Die falsche ,,Entzauberung“

19.10.2015 • 20:34 Uhr / 3 Minuten Lesezeit

ÖVP-Chef Reinhold Mitterlehner will die FPÖ „entzaubern“. Er glaubt, das sei mit einer Regierungsbeteiligung machbar. So wie es in Oberösterreich künftig der Fall sein werde. Auch für die Bundesebene schließt er ein schwarz-blaues Bündnis nicht aus. Dabei hat er wohl vergessen, dass diese „Entzauberung“ auch schon dem damaligen Kanzler Wolfgang Schüssel nicht gelungen ist. Denn obwohl die FPÖ nach ihrer Regierungsbeteiligung auf Bundesebene und der Parteispaltung kurzzeitig fast von der Bildfläche zu verschwinden drohte, erreichte sie keine zehn Jahre später wieder Rekordwerte. Und diese steigen weiter. Die FPÖ liegt in den Umfragen auf Bundesebene auf Platz eins.

Klar ist, dass viele FPÖ-Forderungen in Wien gar nicht finanzierbar gewesen wären, etwa jene, 15.000 Wohnungen im Jahr zu bauen. Klar ist auch, dass sich die FPÖ in einer Koalition mit der ÖVP mäßigen müsste. Schließlich wären die Blauen dann auch zur Umsetzung ihrer Ideen gezwungen. Das zeigt sich bereits im Burgenland. Dort distanzierte sich der blaue Parteiobmann Hans Tschürtz von Straches Forderung nach einem Stacheldraht an der österreichischen Grenze zu Ungarn. Klar ist aber auch, dass Österreich noch heute unter vielen Nachwehen aus der schwarz-blauen Regierungszeit zu leiden hat. Man denke nur an die vielen Korruptionsaffären, die die Justiz noch heute beschäftigen.

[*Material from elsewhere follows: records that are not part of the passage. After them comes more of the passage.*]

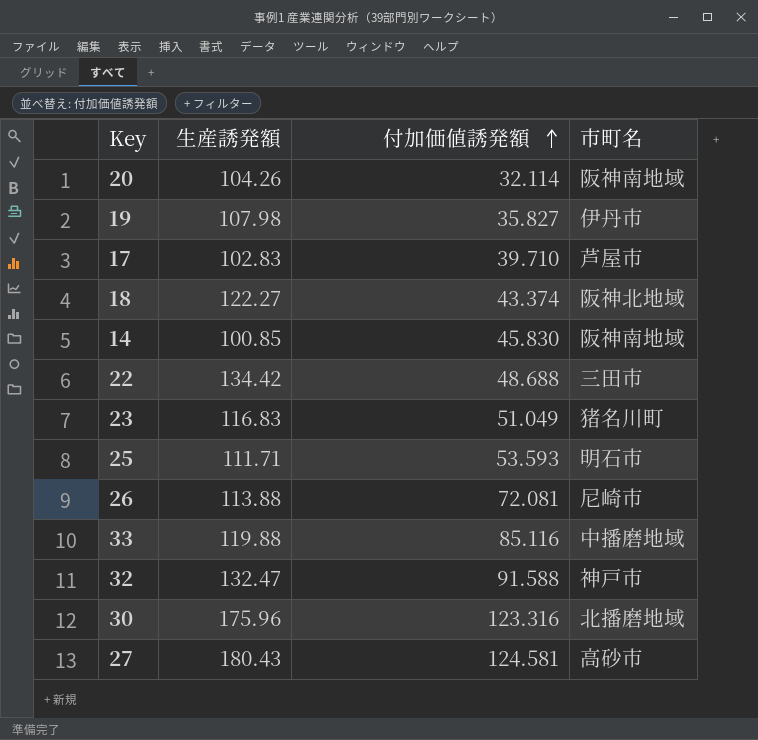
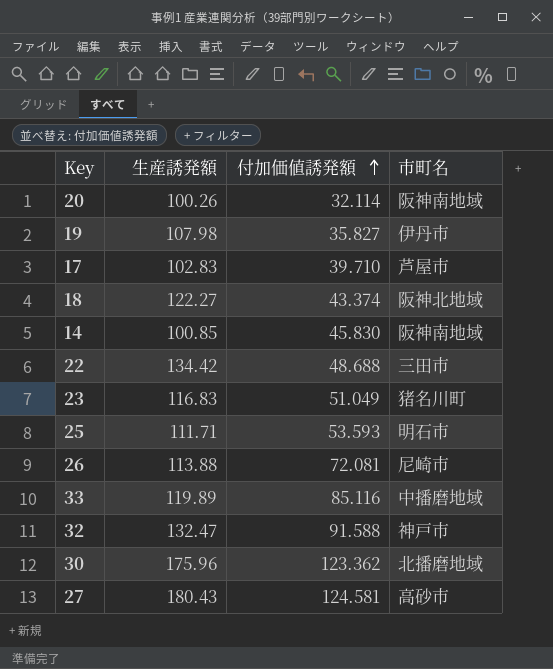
20 | 生産誘発額: 104.26 -> 100.26
33 | 生産誘発額: 119.88 -> 119.89
30 | 付加価値誘発額: 123.316 -> 123.362

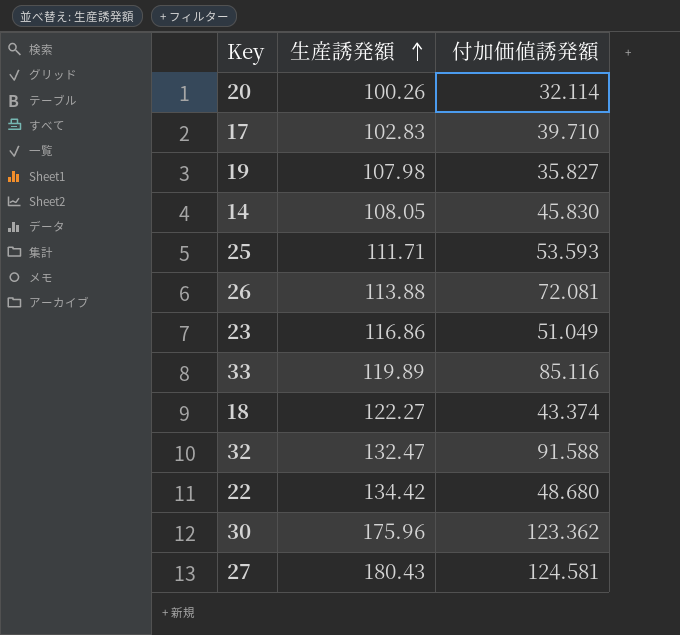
row order: 付加価値誘発額 ascending -> 生産誘発額 ascending
column 市町名 | position: 4 -> none
14 | 生産誘発額: 100.85 -> 108.05
23 | 生産誘発額: 116.83 -> 116.86
22 | 付加価値誘発額: 48.688 -> 48.680

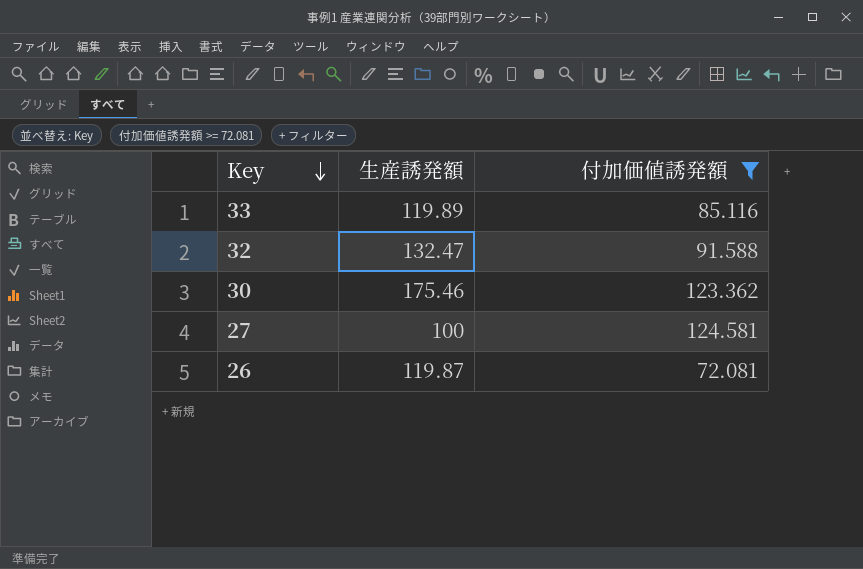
filter: none -> 付加価値誘発額 >= 72.081
row order: 生産誘発額 ascending -> Key descending
30 | 生産誘発額: 175.96 -> 175.46
27 | 生産誘発額: 180.43 -> 100
26 | 生産誘発額: 113.88 -> 119.87

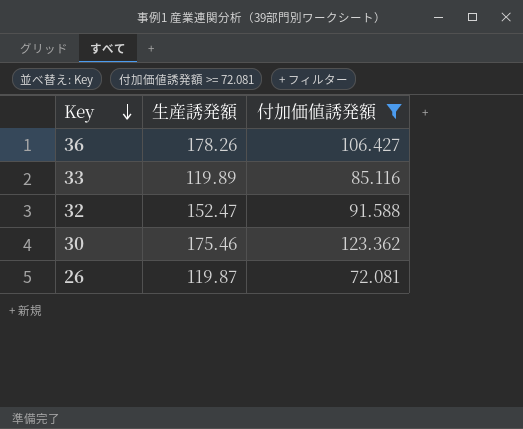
row 27: 100 | 124.581 -> none
row 36: none -> 178.26 | 106.427
32 | 生産誘発額: 132.47 -> 152.47

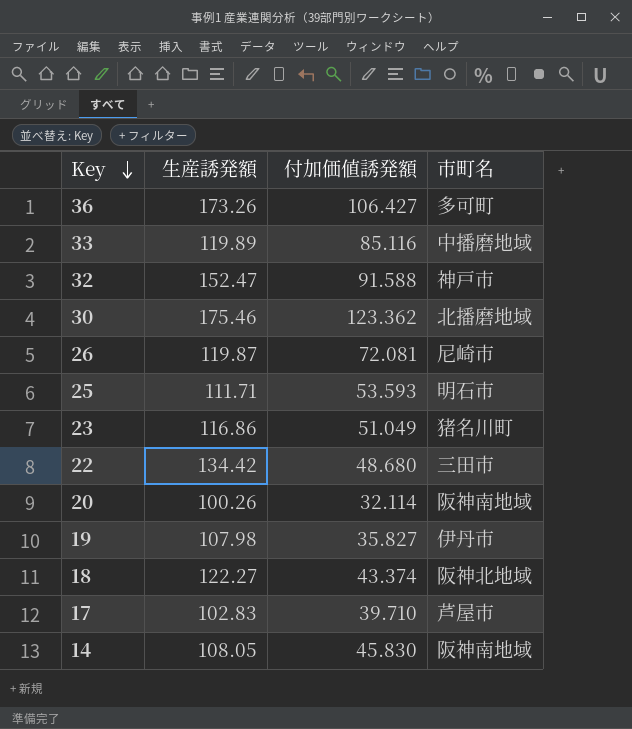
filter: 付加価値誘発額 >= 72.081 -> none
column 市町名 | position: none -> 4
36 | 生産誘発額: 178.26 -> 173.26

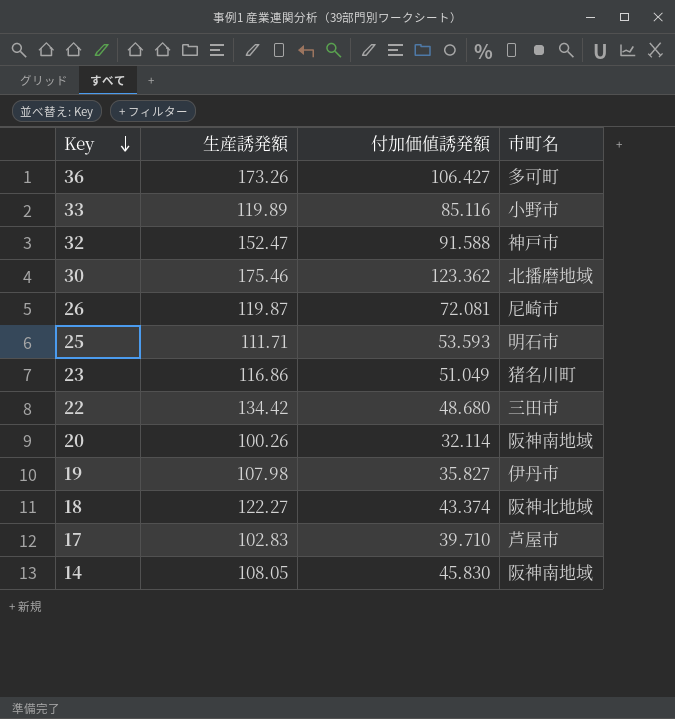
33 | 市町名: 中播磨地域 -> 小野市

Wichtiger wäre es also, nicht über die „Entzauberung“ einer anderen Partei nachzudenken. Vielmehr sollte sich auch die Volkspartei die Frage stellen, warum die Freiheitlichen immer stärker werden. Und anstatt sich teilweise ihrer Rhetorik und Linie anzunähern, wäre es wohl ratsam, an der eigenen Identität zu arbeiten. Das Schmiedle wird nicht neben dem Schmied gewinnen. Das hat der Wiener Bürgermeister Michael Häupl (SPÖ) auch bewiesen und sich mit Blessuren über die Wien-Wahl gerettet. Er rückte nicht nach rechts, liebäugelte nicht mit der FPÖ und positionierte sich in der Flüchtlingsfrage deutlicher als alle seine Amtskollegen.

Nein, Häupl hat damit nicht die Sozialdemokraten gerettet. Ja, auch er hat ein Minus verbucht. Und ja, auch seine Linie war mit dem Duell um Wien zugespitzt. Wenigstens aber hatte er eine.

Es wäre wohl ratsam, dass die ÖVP an ihrer eigenen Identität arbeitet.